Two black-bone chickens (weighing about 2000g), tripe and throat150g each, lean pork and pork loin100g each, Chinese cabbage and soaked vermicelli150g each, soaked sweet potato skin and tofu100g each, and potatoes and rice tofu 200g each.
Seasoning: soup 150g, lard 100g, sesame oil 10g, onion ginger 15g, pepper 5g, monosodium glutamate 5g and fresh soup (or chicken soup) 2000g.

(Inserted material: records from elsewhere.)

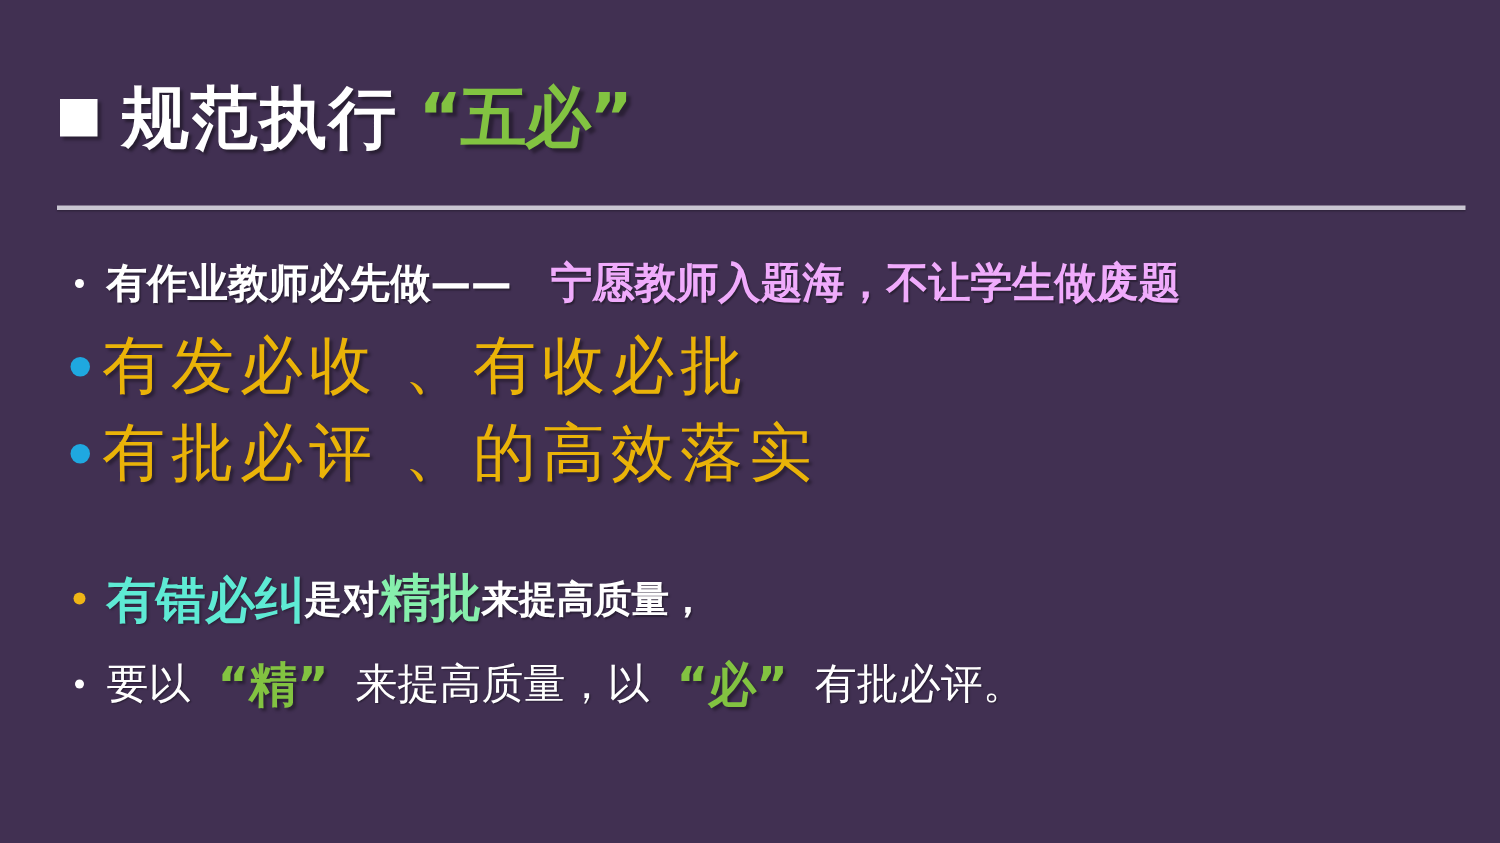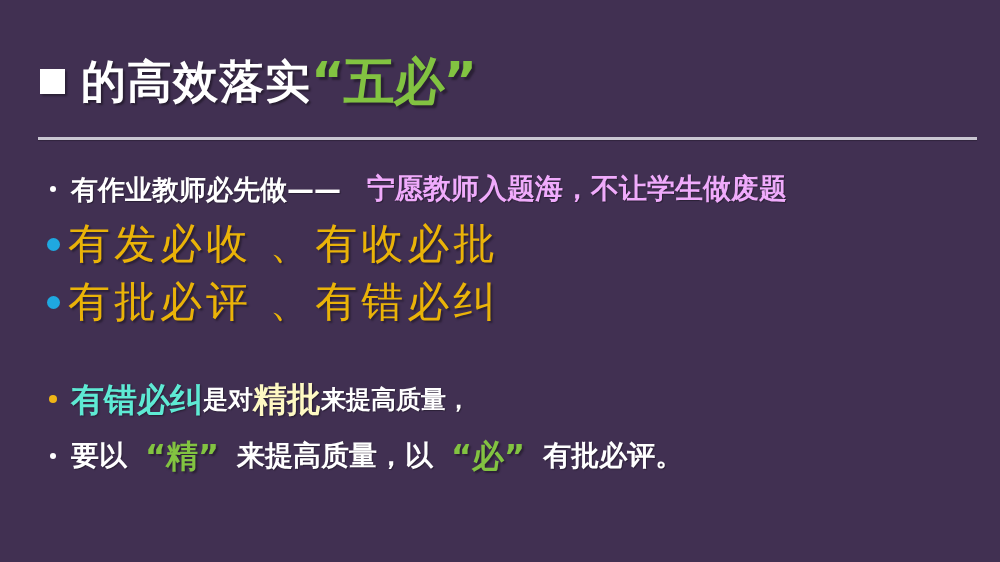--- a/index.html
+++ b/index.html
@@ -162,7 +162,7 @@
 
   <div id="title-block">
     <span class="title-marker"></span>
-    <span class="title-main">的高效落实</span>
+    <span class="title-main">规范执行</span>
     <span class="title-accent">“五必”</span>
   </div>
 

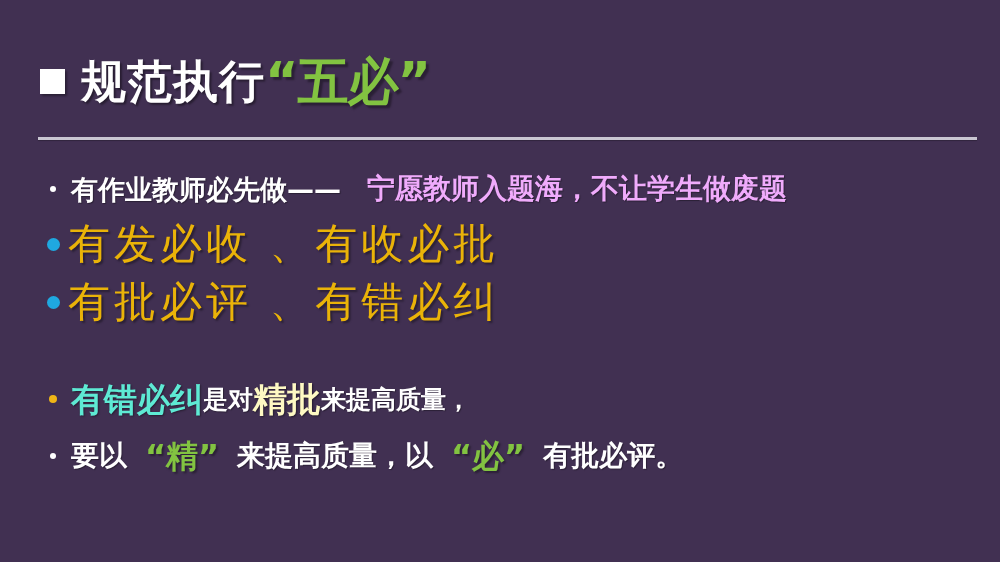--- a/index.html
+++ b/index.html
@@ -47,9 +47,10 @@
     line-height: 1;
   }
   .title-accent {
-    font-size: 51px;
+    font-size: 44px;
     font-weight: bold;
     color: #82C341;
+    margin-left: 14px;
     letter-spacing: -1px;
     text-shadow: 3px 3px 2px rgba(0,0,0,0.35);
     line-height: 1;

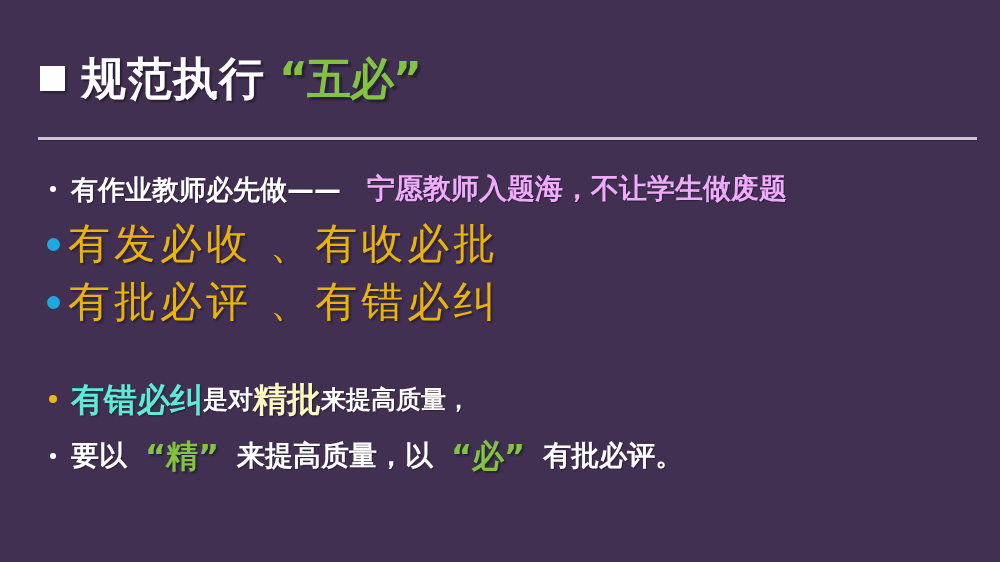--- a/index.html
+++ b/index.html
@@ -184,7 +184,7 @@
 
     <div class="bullet-row row-blue">
       <span class="bullet-dot"></span>
-      <span class="bullet-text t-cyan">有批必评 、有错必纠</span>
+      <span class="bullet-text t-cyan">有批必评 、的高效落实</span>
     </div>
 
     <div class="row-gap"></div>

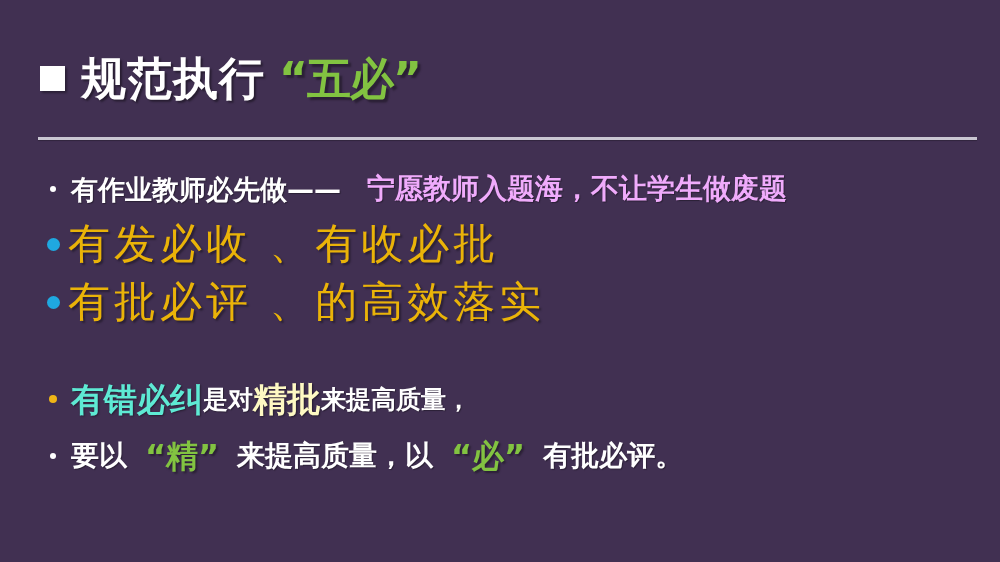--- a/index.html
+++ b/index.html
@@ -135,7 +135,7 @@
     text-shadow: 1px 1px 1px rgba(0,0,0,0.35);
   }
   .t-red-lg {
-    font-size: 34px; font-weight: bold; color: #fef9c3;
+    font-size: 34px; font-weight: bold; color: #86efac;
     text-shadow: 1px 1px 2px rgba(0,0,0,0.45);
   }
 

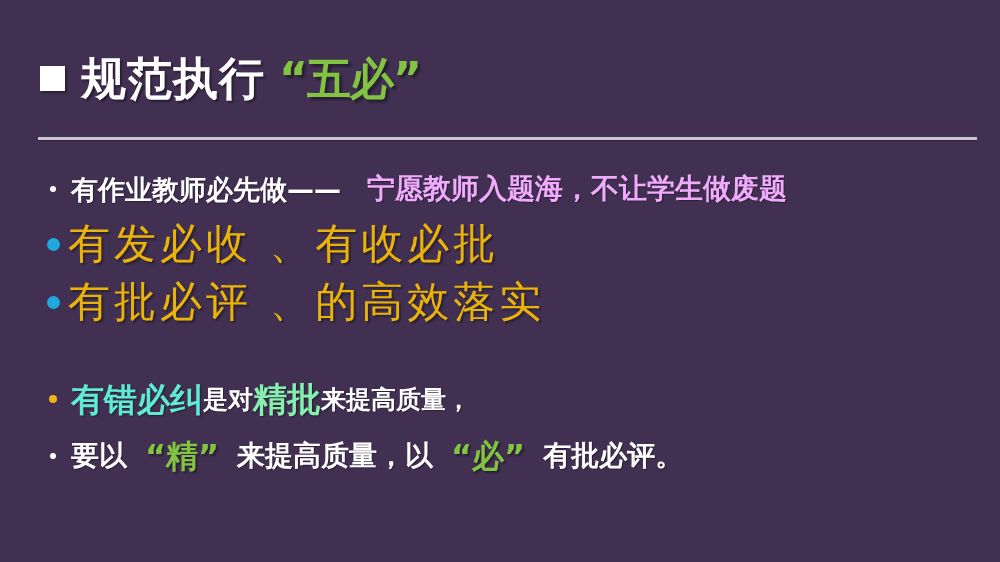--- a/index.html
+++ b/index.html
@@ -146,7 +146,7 @@
     margin-left: 10px; margin-right: 15px;
   }
   .t-white-m {
-    font-size: 28px; font-weight: bold; color: #ffffff;
+    font-size: 28px; font-weight: normal; color: #ffffff;
     text-shadow: 1px 1px 1px rgba(0,0,0,0.35);
   }
   .t-green-lg {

The practice of sour soup chicken hot pot;
1. Slaughter black-bone chicken, unhairing, chopping off claw tips, eviscerating, washing and draining, cutting it into 5cm square pieces with a knife, blanching it in a boiling water pot until it is 78% mature, and taking it out. Wash large slices of hairy belly. Wash and cut your throat. Slice lean meat. Take the kidney out, soak it in water and slice it. Wash and drain the stems of Chinese cabbage and rape. Cut dried vermicelli and sweet potato vermicelli. Wash potatoes, peel and slice. Tofu and rice tofu are soaked in water and cut into strips. The above ingredients, except chicken nuggets, are divided into two plates, surrounded by hot pot.
2. Put the pot on the fire, add lard to heat it, add soup to stir fry until fragrant, add fresh soup, chicken nuggets, onion (cut into pieces), ginger (mashed), pepper and sesame oil to boil, skim the floating foam, add monosodium glutamate, scoop it into a hot pot and boil it, then all the ingredients can be eaten, and the soup can be drunk.
The taste dish is made of sesame oil, Chili noodles, salt, monosodium glutamate, fermented milk, and a little coriander powder, one for each person.